Hacker Newsnew | past | comments | ask | show | jobs | submit | FaradayRotation's commentslogin

In many ways I agree with you, but the problem statement (constrained/exhausted gas supply from vendor) makes it seems like this was not just line down, but the whole factory stopped for a few hours. Line down is a miserable migrane but still managable... while a whole factory stoppage makes a lobotomy seem like a good idea. It also sounds like there was not enough forewarning to park critical customer wafers in a "safe" stage of the process.

Even so, I also would still call this another monday at a semiconductor factory. Welcome! Here we play a nearly endless game of whack-a-mole. Here's your mallet and your towel. Now whack enough of the moles hard enough until they stop coming back (at least through the same holes). Beware the alpha moles.

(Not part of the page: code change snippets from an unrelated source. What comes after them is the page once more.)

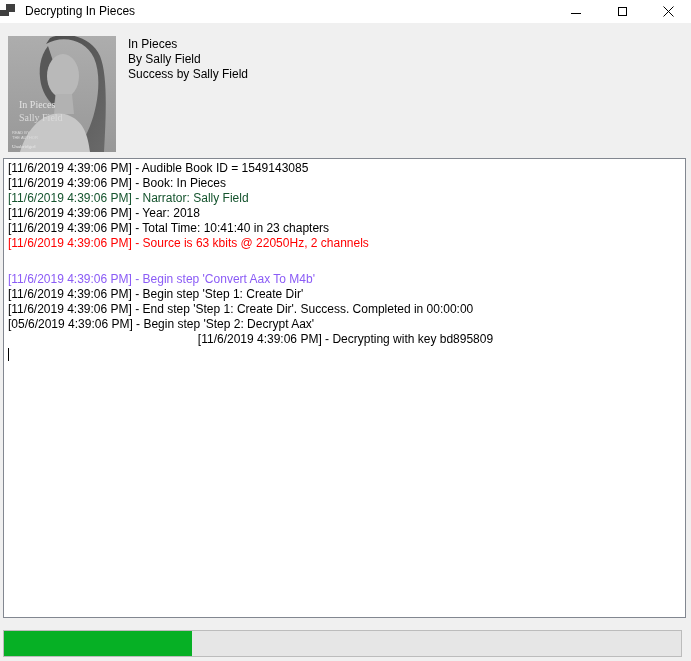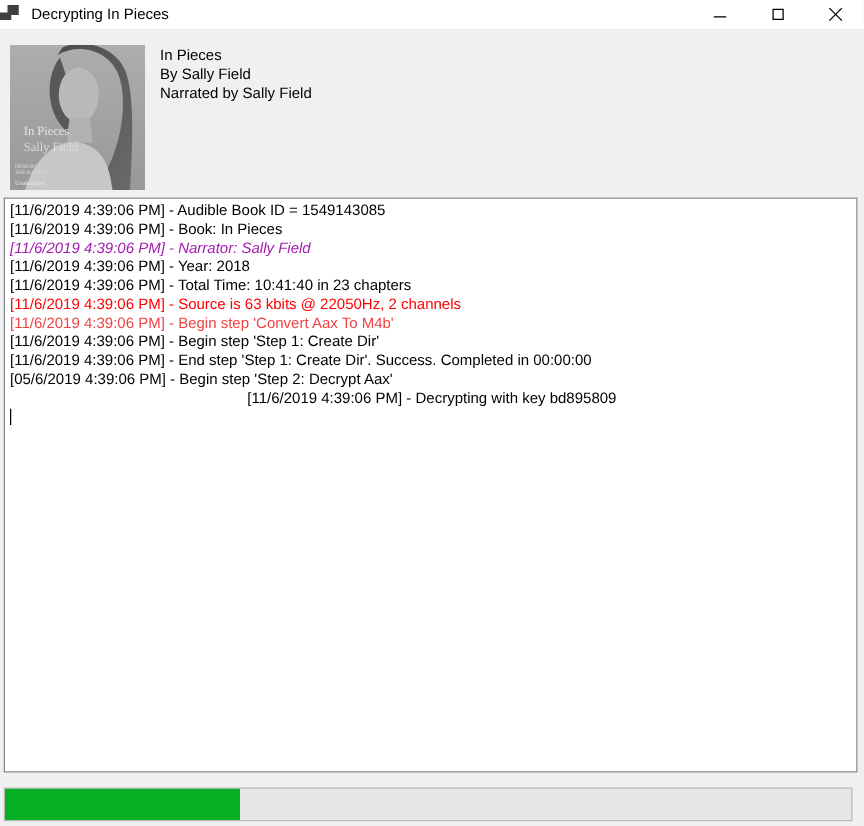--- a/index.html
+++ b/index.html
@@ -142,40 +142,40 @@
     <text x="4" y="103" font-family="Liberation Sans, sans-serif" font-size="4" fill="#dddddd">THE AUTHOR</text>
     <text x="4" y="112" font-family="Liberation Serif, DejaVu Serif, serif" font-size="5" fill="#e8e8e8">Unabridged</text>
   </svg>
 
   <div class="book-info">
 
       <div class="info-line">In Pieces</div>
 
       <div class="info-line">By Sally Field</div>
 
-      <div class="info-line">Narrated by Sally Field</div>
+      <div class="info-line">Success by Sally Field</div>
     </div>
 
   <div class="logbox">
     <div>
 
         <div class="log-line" style="color: rgb(0, 0, 0);">[11/6/2019 4:39:06 PM] - Audible Book ID = 1549143085</div>
 
         <div class="log-line" style="color: rgb(0, 0, 0);">[11/6/2019 4:39:06 PM] - Book: In Pieces</div>
 
 
-        <div class="log-line" style="color: #a21caf; font-style: italic;">[11/6/2019 4:39:06 PM] - Narrator: Sally Field</div>
+        <div class="log-line" style="color: #14532d;">[11/6/2019 4:39:06 PM] - Narrator: Sally Field</div>
 
         <div class="log-line" style="color: rgb(0, 0, 0);">[11/6/2019 4:39:06 PM] - Year: 2018</div>
 
         <div class="log-line" style="color: rgb(0, 0, 0);">[11/6/2019 4:39:06 PM] - Total Time: 10:41:40 in 23 chapters</div>
 
         <div class="log-line" style="color: rgb(255, 0, 0);">[11/6/2019 4:39:06 PM] - Source is 63 kbits @ 22050Hz, 2 channels</div>
 
-        <div class="log-line" style="color: #ef4444;">[11/6/2019 4:39:06 PM] - Begin step 'Convert Aax To M4b'</div>
+        <div class="log-line" style="color: #8b5cf6; margin-top: 21px;">[11/6/2019 4:39:06 PM] - Begin step 'Convert Aax To M4b'</div>
 
         <div class="log-line" style="color: rgb(0, 0, 0);">[11/6/2019 4:39:06 PM] - Begin step 'Step 1: Create Dir'</div>
 
         <div class="log-line" style="color: rgb(0, 0, 0);">[11/6/2019 4:39:06 PM] - End step 'Step 1: Create Dir'. Success. Completed in 00:00:00</div>
 
         <div class="log-line" style="color: rgb(0, 0, 0);">[05/6/2019 4:39:06 PM] - Begin step 'Step 2: Decrypt Aax'</div>
 
         <div class="log-line" style="color: rgb(0, 0, 0); text-align: center;">[11/6/2019 4:39:06 PM] - Decrypting with key bd895809</div>
       </div>
     <div class="caret"></div>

By any road, I am surprised to see even this high-level perspective on a quality event disclosed to the mainstream public; I thought this was not standard practice. I enjoyed the read.


Just curious, would a full factory stoppage require recalibration or revalidation of certain equipment? Or is it more like an atmospheric issue that only affects the product.

I'm also curious. Its not like the power went out and machines unsafely shutdown though.

Sorry for the delay friend, I missed your message.

The number of issues that a semiconductor factory stoppage would cause stretches one imagination, worse if you cannot bring the material to a "safe" spot on the line. I will try to capture a few of them, off the top of my head.

As you alluded to, Contamination is the big one. You really need power to keep things clean. But also, the process that runs in the factory is just assumed by default to run all the time, and you optimize the process around that assumption. In a system with thousands of operations (and many suboperations within each operation), the process window is just too small to tolerate much deviance, and the process window is certainly not explored around a hard restart like this. We want to prevent it from running under these conditions at all!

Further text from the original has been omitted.